Just before Christmas, regulator FinCEN suddenly overtook the US Bitcoin sector with a proposal to introduce strict regulations regarding Bitcoin, similar to the recent Dutch ‘verification requirement’. The proposal sparked an outpouring of criticism and more than 7,500 public responses. Opponents call the proposed regulations rushed, disproportionate and ineffective and they say they lead to privacy and human rights violations and risks for consumers.

On December 18, the Financial Crimes Enforcement Network (FinCEN) suddenly surprised the US Bitcoin industry with a proposal to introduce new and strict regulations. Under the proposal, US Bitcoin companies would be required to verify the identity of the owner of the receiving wallet for withdrawals and transactions above $3,000. For amounts above $10,000, an additional mandatory notification to FinCEN would apply.

Most Bitcoin companies have long had so-called Know-Your-Customer (KYC) policies, where they request identifying information from their customers. The new regulations would require U.S. Bitcoin companies to collect and monitor more personal data from their customers, as well as from any counterparties customers transact with. A kind of Know-Your-Customer’s-Counterparty (KYCC) .

Instead of the usual 60-day consultation round, the industry was given just 15 days to respond to the proposal. Combined with the timing just before Christmas, this gave many the impression that they might want to push the proposal through quickly and without too much resistance.

If that was the plan, it didn’t work out. Despite the holidays and the short time frame, FinCEN received a deluge of criticism. More than tens of thousands of responses appeared, of which about 7500 were public.

Unlawfully short procedure

Most responses are disapproving. The timing and hasty procedure went down the wrong way with most people. ?ǣThe Treasury Department is only giving the public 15 days to comment during a period over Christmas and New Year, and it is doing so during a global pandemic. That is embarrassing. To effectively give the public only a few days to study a complex proposal and make meaningful comment – at this specific time on the calendar – is contrary to the spirit, if not the letter, of the APA and demonstrates an undue disregard for the public.” , says Peter van Valkenburgh of research agency Coin Center.

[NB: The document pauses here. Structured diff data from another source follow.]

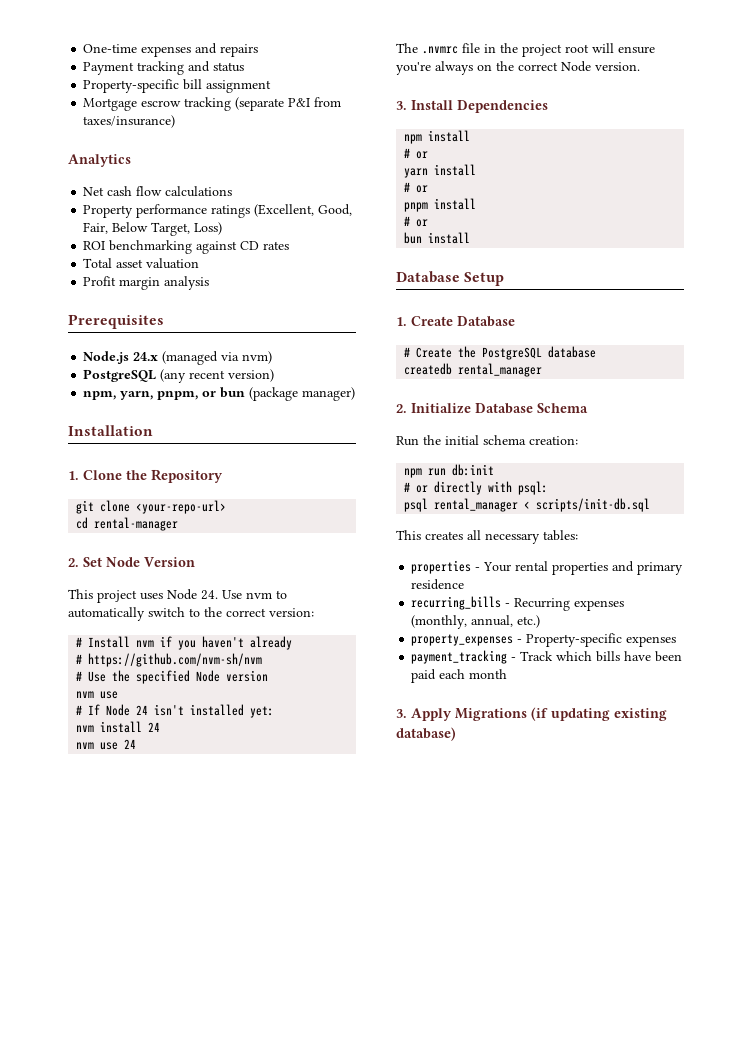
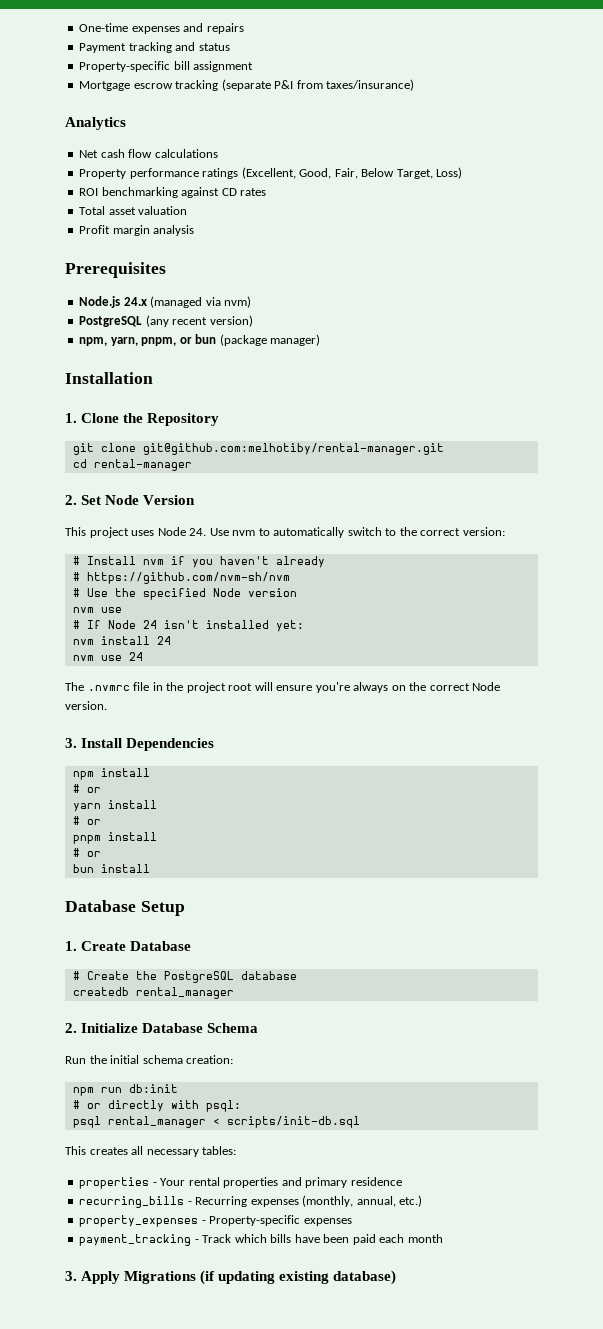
- git clone <your-repo-url>
+ git clone git@github.com:melhotiby/rental-manager.git

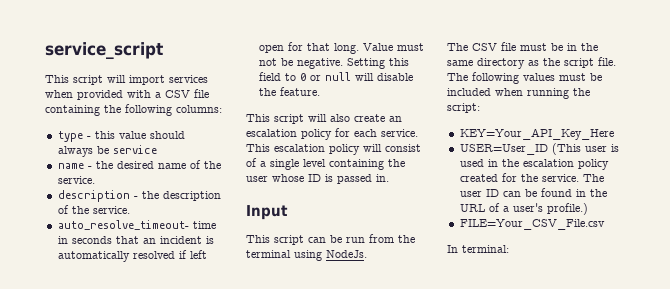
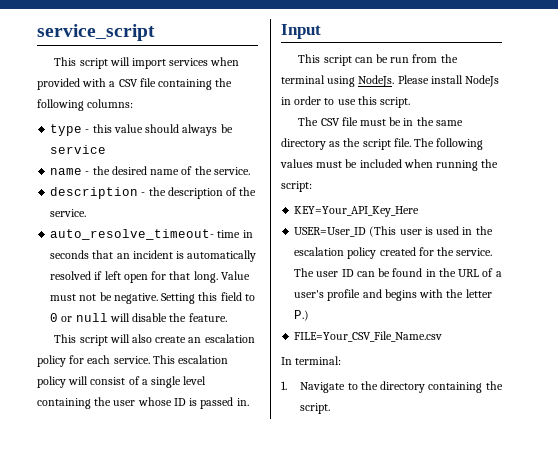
+ Please install NodeJs in order to use this script.
- The user ID can be found in the URL of a user's profile.)
- FILE=Your_CSV_File.csv
+ The user ID can be found in the URL of a user's profile and begins with the letter P.)
+ FILE=Your_CSV_File_Name.csv
  In terminal:
+ 1. Navigate to the directory containing the script.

The American exchange Coinbase also points to the illegality of the procedure. “Despite the justifications in the announcement, there is no legal basis to deprive the public of the ability to develop evidence to support their objections to the regulation.” wrote Chief Legal Officer Paul Grewal in his appeal letter.

Investment fund Andreessen Horowitz also agreed: “FinCEN offers no justifiable reason to deviate from traditional objection procedures in favor of a reduced objection period of six working days spread over the holidays. FinCEN’s failure to allow meaningful comment on the proposal is a violation of the APA.”

Most objections called for a normal consultation period of 60 days. That objection was – as it turned out today – honored. As a result, the intended introduction of the rule on 20 January 2021 has been cancelled.

Disproportionate

Many pointed out that the proposed rules go beyond those that apply to other financial institutions. The Center for Capital Markets Competitiveness (CCMC) of the US Chamber of Commerce (Chamber of Commerce) writes: “We are concerned about the new administrative obligations proposed in the rules for CVC payments, which require a client’s counterparty to name and physical address is identified for amounts over $3,000. This additional administrative layer (identifying counterparty information) is currently not required for traditional payments.”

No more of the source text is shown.